Dans un dix-neuvième siècle au tournant de ses découvertes scientifiques, Cora Seaborne, jeune veuve passionnée de paléontologie et des découvertes de Mary Anning, n'aime rien de plus que porter bottes d'homme et pardessus usé pour arpenter la campagne anglaise et y chercher os et fossiles. Plus à l'aise avec la sauvagerie de la nature qu'avec les codes de la bonne société londonienne, elle saisit le décès récent de son mari comme occasion pour quitter la ville et partir découvrir l'Essex. L'estuaire d'Aldwinter, petite contrée perdue comme au bout du monde, est en effet le théâtre d'étranges événements : on y raconte qu'un serpent de mer aurait récemment resurgi des profondeurs et qu'il y dévore bêtes, hommes, femmes et enfants. Pour Cora, c'est peut-être une espèce préhistorique ayant survécu à l'extinction. Pour le révérend du village, ce n'est ni plus ni moins que l'esprit enfiévré des habitants, trop sujets aux superstitions. Pour ces derniers, c'est l'annonce de l'Apocalypse. Accompagnée de son fils Francis, aux intérêts étranges, et de sa dame de compagnie Martha, aux ambitions socialistes, Cora apporte avec elle à Aldwinter un vent de changement qui ne laisserait personne indemne.

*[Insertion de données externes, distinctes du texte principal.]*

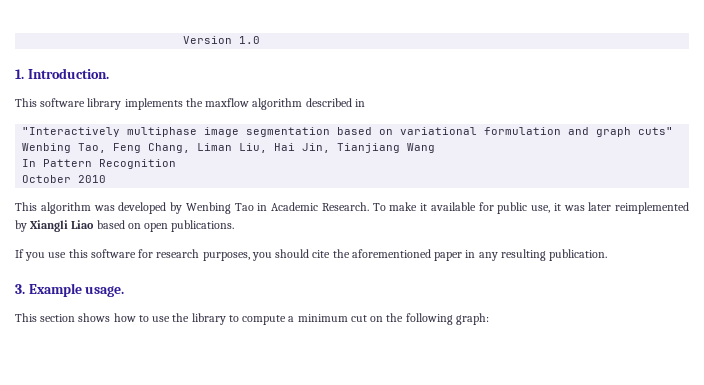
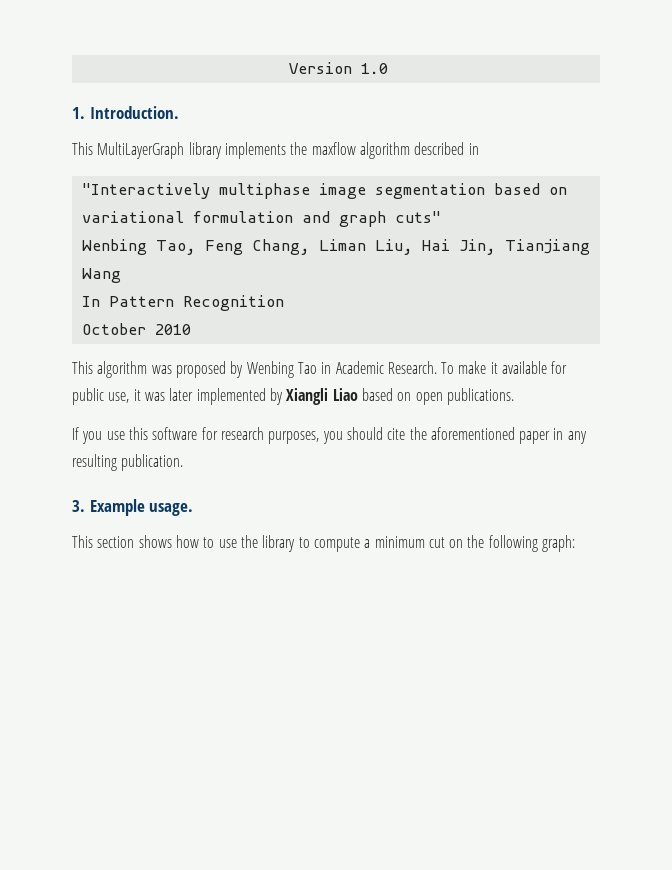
[40,98,86,107] software -> [97,142,185,159] MultiLayerGraph
[118,202,167,214] developed -> [175,361,226,378] proposed
[615,202,689,214] reimplemented -> [196,388,266,405] implemented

"Des vies ordinaires, ça n'existe pas."
Encensé à sa sortie en version originale et récemment adapté en mini-série pour la plateforme Apple TV, Le serpent de l'Essex n'a bénéficié que d'une publication très discrète dans l'Hexagone. La presse a cependant plébiscité l'ouvrage, aujourd'hui best-seller dans les pays anglo-saxons. Son autrice, Sarah Perry, membre de la Royal Society of Literature et titulaire d'un doctorat en création littéraire, est originaire de l'Essex où elle a puisé les légendes et les paysages de son roman. Inspirée par plusieurs faits divers entre Histoire et légendes urbaines, l'intrigue fait revivre le mythique serpent de l'Essex, créature qui apparait pour la première fois dans un texte du XVIIème siècle (document par ailleurs conservé à la British Library et évoqué dans le roman).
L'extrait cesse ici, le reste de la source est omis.